Can You Use HSA or FSA Funds?
In most cases, no. Health savings accounts, flexible spending accounts, and health reimbursement arrangements can only cover cord blood banking when it’s part of a proven treatment for an existing or imminently probable medical condition. If a sibling already has a disease treatable with a stem cell transplant, for instance, the cost of banking the new baby’s cord blood would likely qualify. Health insurance follows the same general rule.
If you’re banking cord blood as a precaution for an otherwise healthy family, those pre-tax accounts and insurance plans typically won’t cover it. The IRS treats it as elective in that scenario.

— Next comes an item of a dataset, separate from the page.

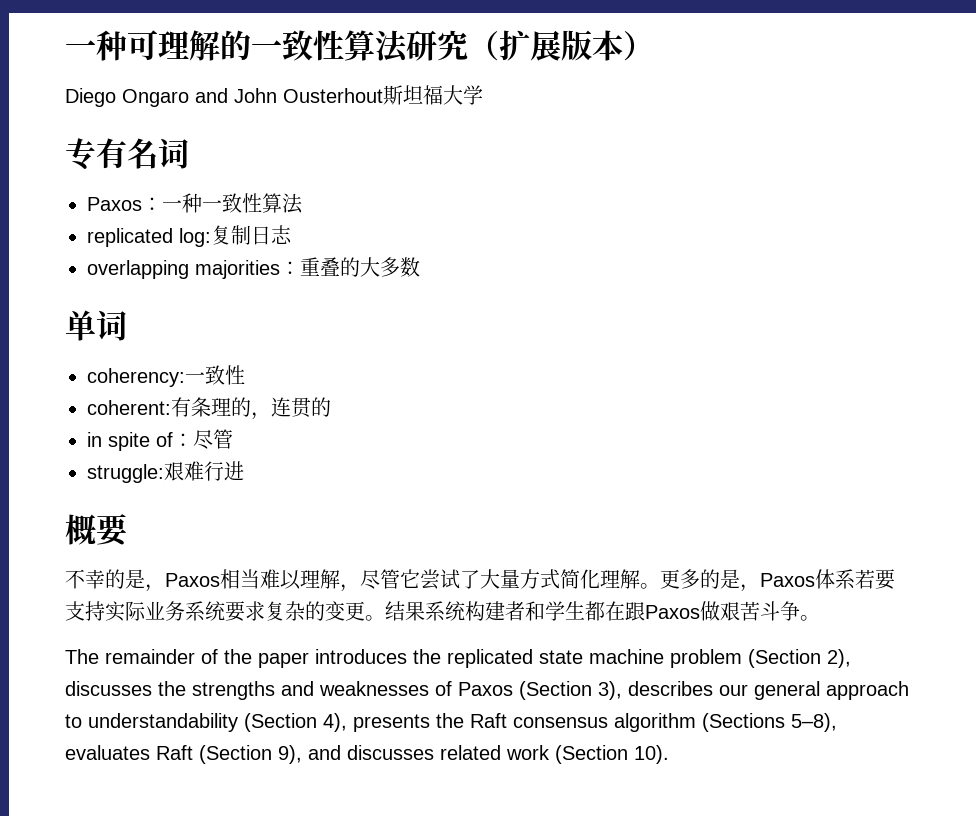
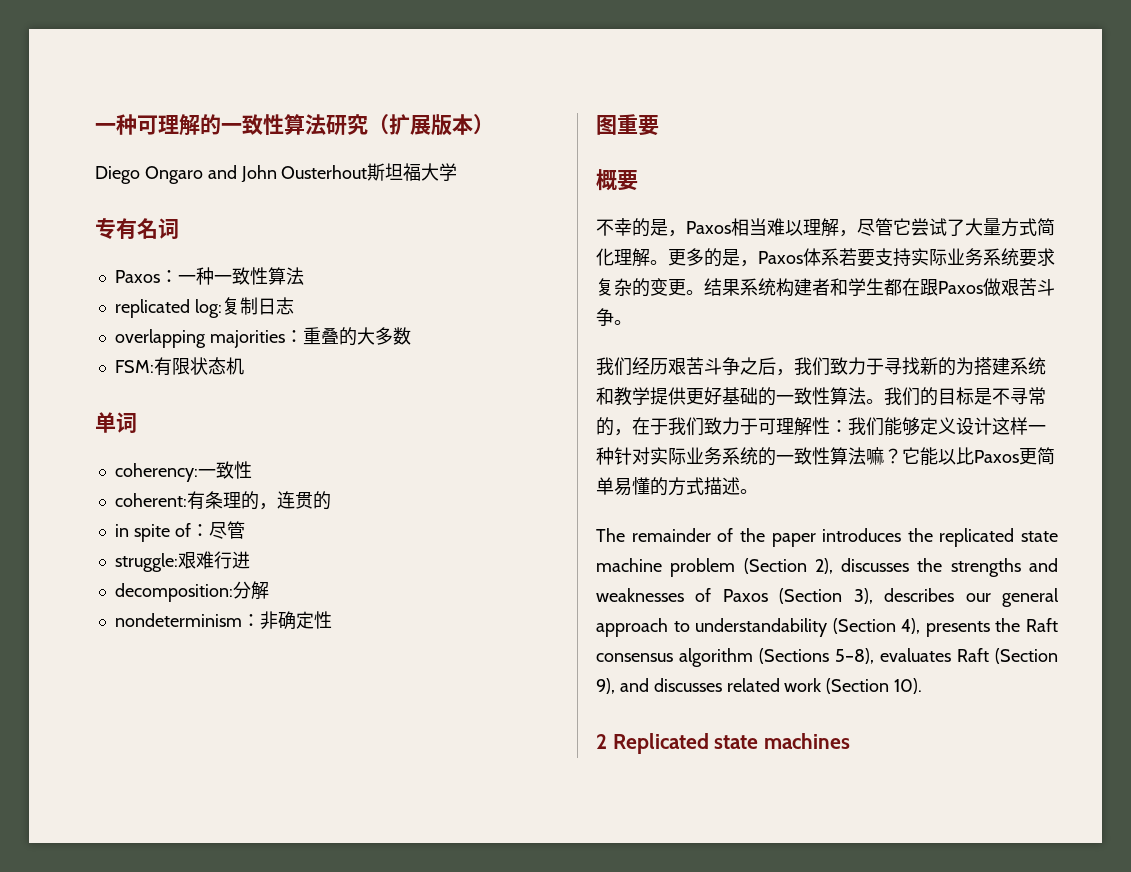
(420, 267) none -> [114,357,244,376] // FSM:有限状态机
(244, 471) none -> [114,581,269,602] [114,611,332,630] [596,114,659,136] // decomposition:分解 // nondeterminism：非确定性 // 图重要
(820, 618) none -> [596,357,1046,376] [596,387,1046,406] [596,417,1046,436] [596,447,1055,466] [596,477,758,496] // 我们经历艰苦斗争之后，我们致力于寻找新的为搭建系统和教学提供更好基础的一致性算法。我们的目标是不寻常的，在于我们致力于可理解性：我们能够定义设计这样一种针对实际业务系统的一致性算法嘛？它能以比Paxos更简单易懂的方式描述。
(669, 754) none -> [596,733,851,754] // 2 Replicated state machines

Cord blood banking costs can contribute toward the medical expense tax deduction, but only if your total out-of-pocket medical expenses exceed the IRS threshold (currently 7.5% of adjusted gross income) and the banking is tied to treatment of an existing or imminent condition.
Cancellation and Hidden Fees
If you order a collection kit and change your mind before delivery, most banks won’t charge a cancellation fee as long as you return the unused kit promptly. Cryo-Cell, for example, waives cancellation fees if the kit comes back within two weeks. After that window, you may owe a kit replacement fee of around $150. Once the cord blood has been collected and processed, though, the initial fee is non-refundable. If you later stop paying annual storage fees, the bank will eventually discard or donate the sample after a grace period outlined in your contract.
A Realistic Cost Summary
For a family choosing private cord blood banking with annual payments, the realistic total over 18 years looks something like this:
- Upfront processing (cord blood only): $1,500 to $2,500
- Annual storage for 18 years: $2,700 to $4,500
- Total over 18 years: $4,200 to $7,000
Adding cord tissue storage pushes the high end past $10,000. Prepaid plans typically compress these totals by 15% to 30%, depending on the bank and the length of the plan. Public donation, again, costs zero.